_Your task:_ Look through the entries below for the line that contains "(492, 190) none -> [356,140,396,155] data", then set down that line and each one after it exactly, through the last.

_Record set:_
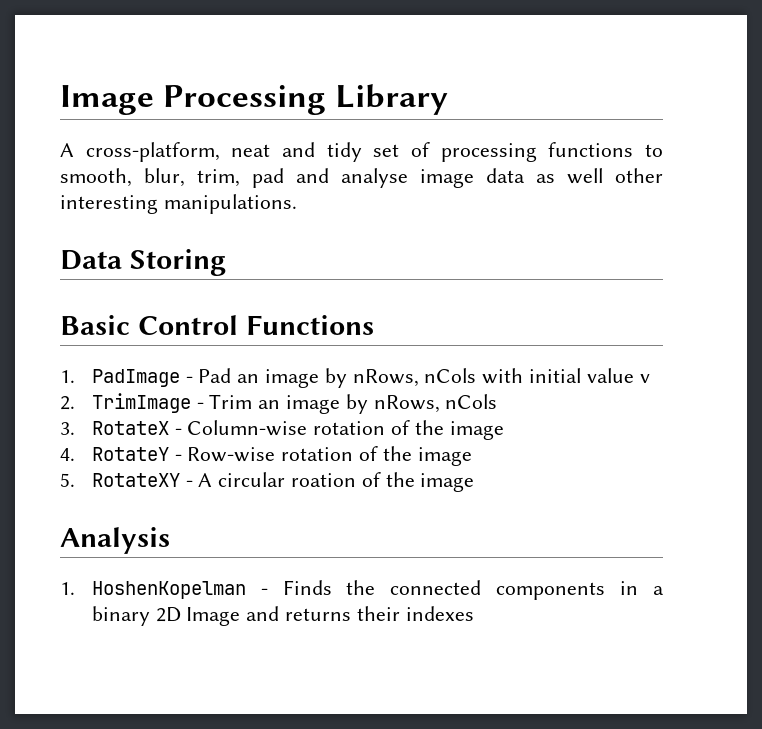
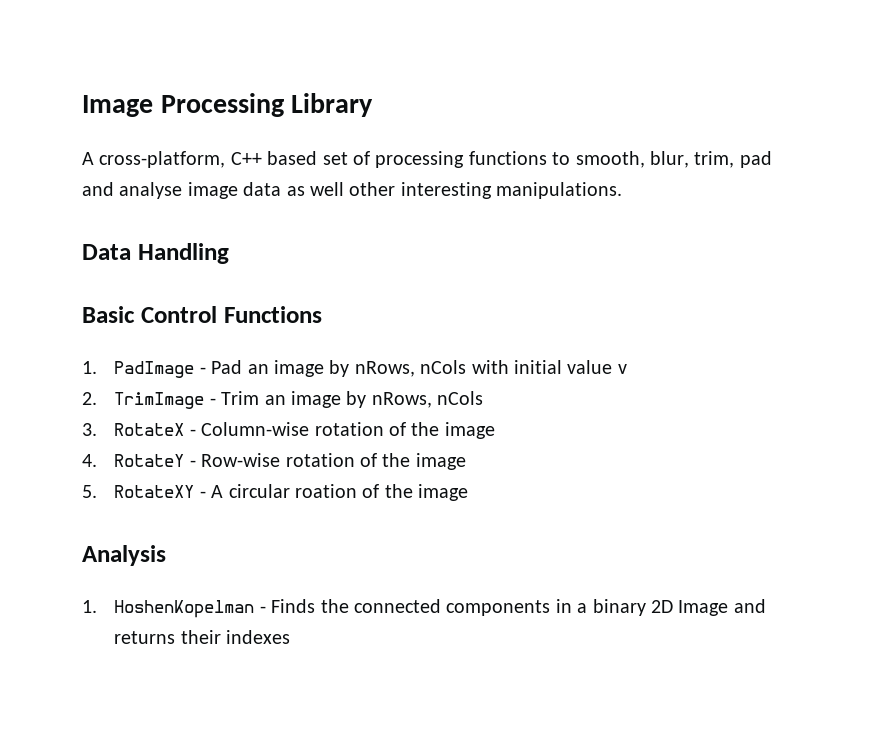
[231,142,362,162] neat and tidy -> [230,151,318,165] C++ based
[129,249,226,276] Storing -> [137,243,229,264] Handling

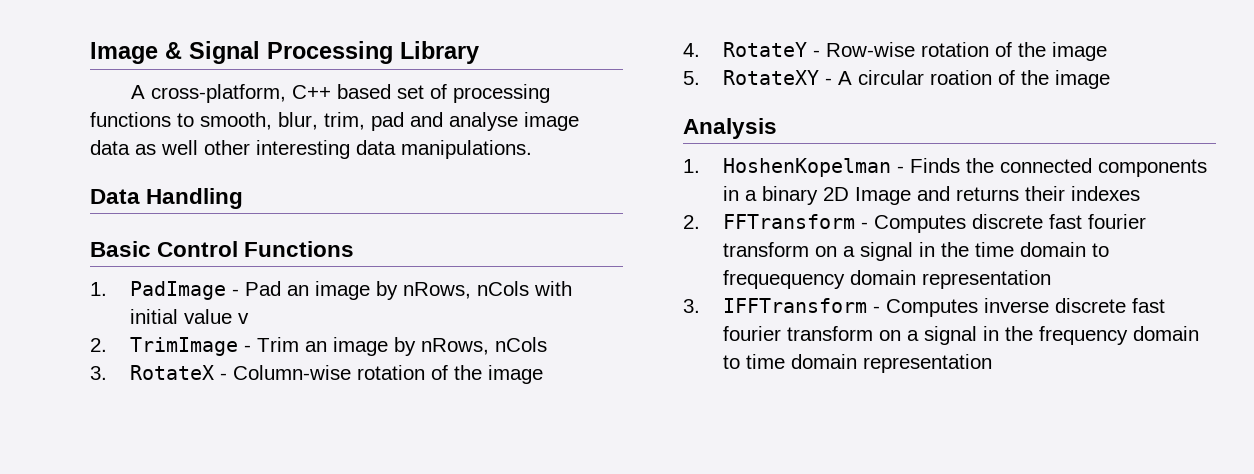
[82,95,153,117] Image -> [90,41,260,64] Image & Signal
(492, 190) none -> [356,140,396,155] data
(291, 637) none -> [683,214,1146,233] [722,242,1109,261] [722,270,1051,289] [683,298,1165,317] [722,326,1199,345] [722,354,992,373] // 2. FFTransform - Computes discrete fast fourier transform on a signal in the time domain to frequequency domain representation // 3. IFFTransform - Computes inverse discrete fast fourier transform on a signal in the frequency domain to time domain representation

_Answer to this exercise:_
(492, 190) none -> [356,140,396,155] data
(291, 637) none -> [683,214,1146,233] [722,242,1109,261] [722,270,1051,289] [683,298,1165,317] [722,326,1199,345] [722,354,992,373] // 2. FFTransform - Computes discrete fast fourier transform on a signal in the time domain to frequequency domain representation // 3. IFFTransform - Computes inverse discrete fast fourier transform on a signal in the frequency domain to time domain representation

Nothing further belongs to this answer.